I’m trying to design a training flow for sampling samples during training.

My data look like this:

defaultdict(list,
        {'C1629836-28004480': [0, 5, 6, 12, 17, 19, 28],
         'C0021846-28004480': [1, 7, 15],
         'C0162832-28004480': [2, 9],
         'C0025929-28004480': [3, 10, 30],
         'C1515655-28004480': [4],
         ...
        }

where key is label and value is list of data index

I custom dataset class in which my __getitem__(self, idx) function need to calculate distance between an anchor (which is chosen randomly) and other data points. It looks like this:

def __getitem__(self, idx):
    item_label = self.labels[idx] # C1629836-28004480
    item_data = self.data[item_label] # [0, 5, 6, 12, 17, 19, 28]

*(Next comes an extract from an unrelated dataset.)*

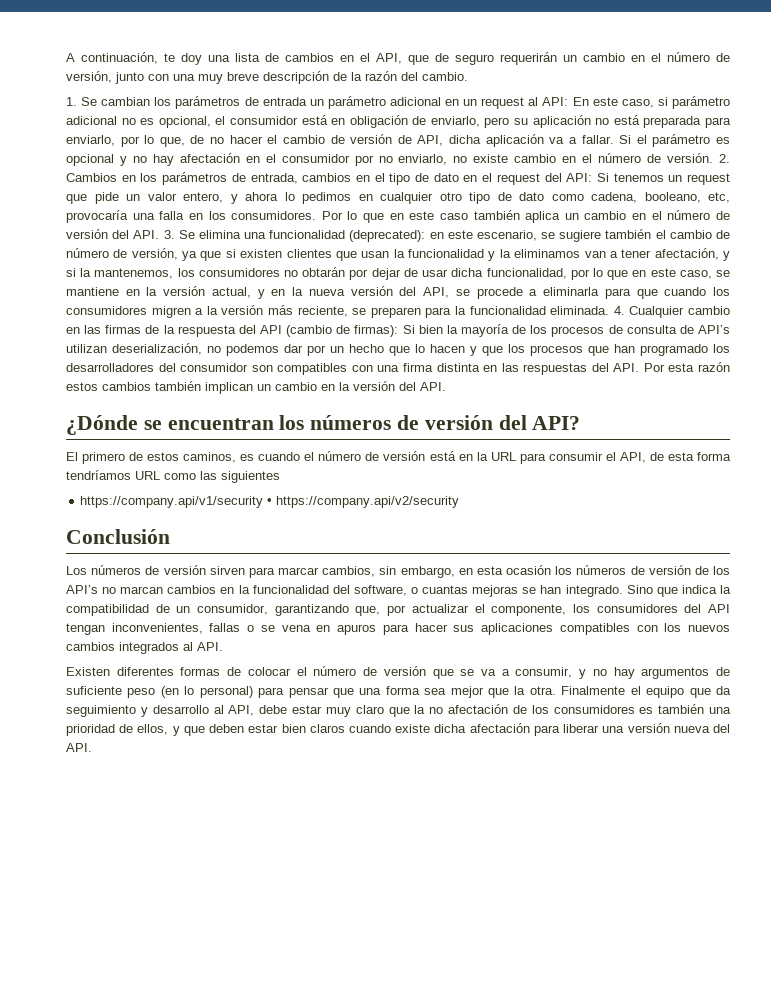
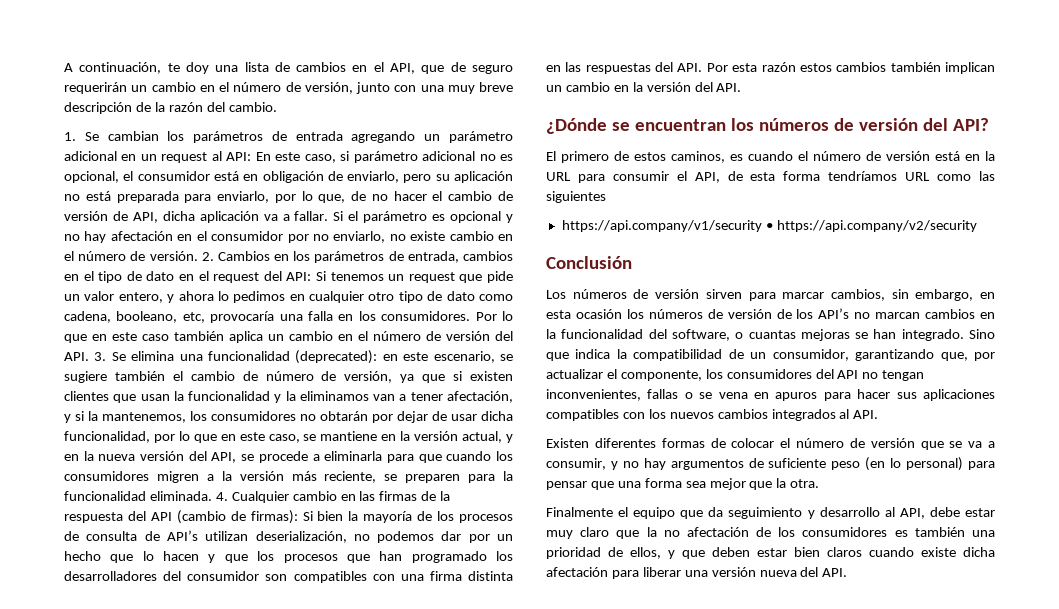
(307, 101) none -> [351,131,416,143] agregando
[80,496,460,508] https://company.api/v1/security • https://company.api/v2/security -> [561,220,977,232] https://api.company/v1/security • https://api.company/v2/security
(730, 608) none -> [862,372,879,379] no
(556, 690) none -> (820, 483) //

    anchor_index = random.sample(item_data,1)
    mentions_indices = [idx for idx in item_data if idx != anchor_index]
    
    with torch.no_grad():
        self.model.eval()
        anchor_input = ...
        anchor_embedding = self.model.mention_encoder(anchor_input)

        for idx in mention_indices: 
        ...

Another way to prevent from passing the model into custom dataset is to run inference inside the training_step function during training.

But I read somewhere that, using dataset and dataloader to prepare data to feed into model might save the training time, as they have parallel mechanism or something like that.

But in fact, I need to compute these kind of distance base on the latest state of weight of my model during training, is this parallel mechanism ensure that? Though in python variable is reference variable instead of value variable.

So which way is more professional and correct?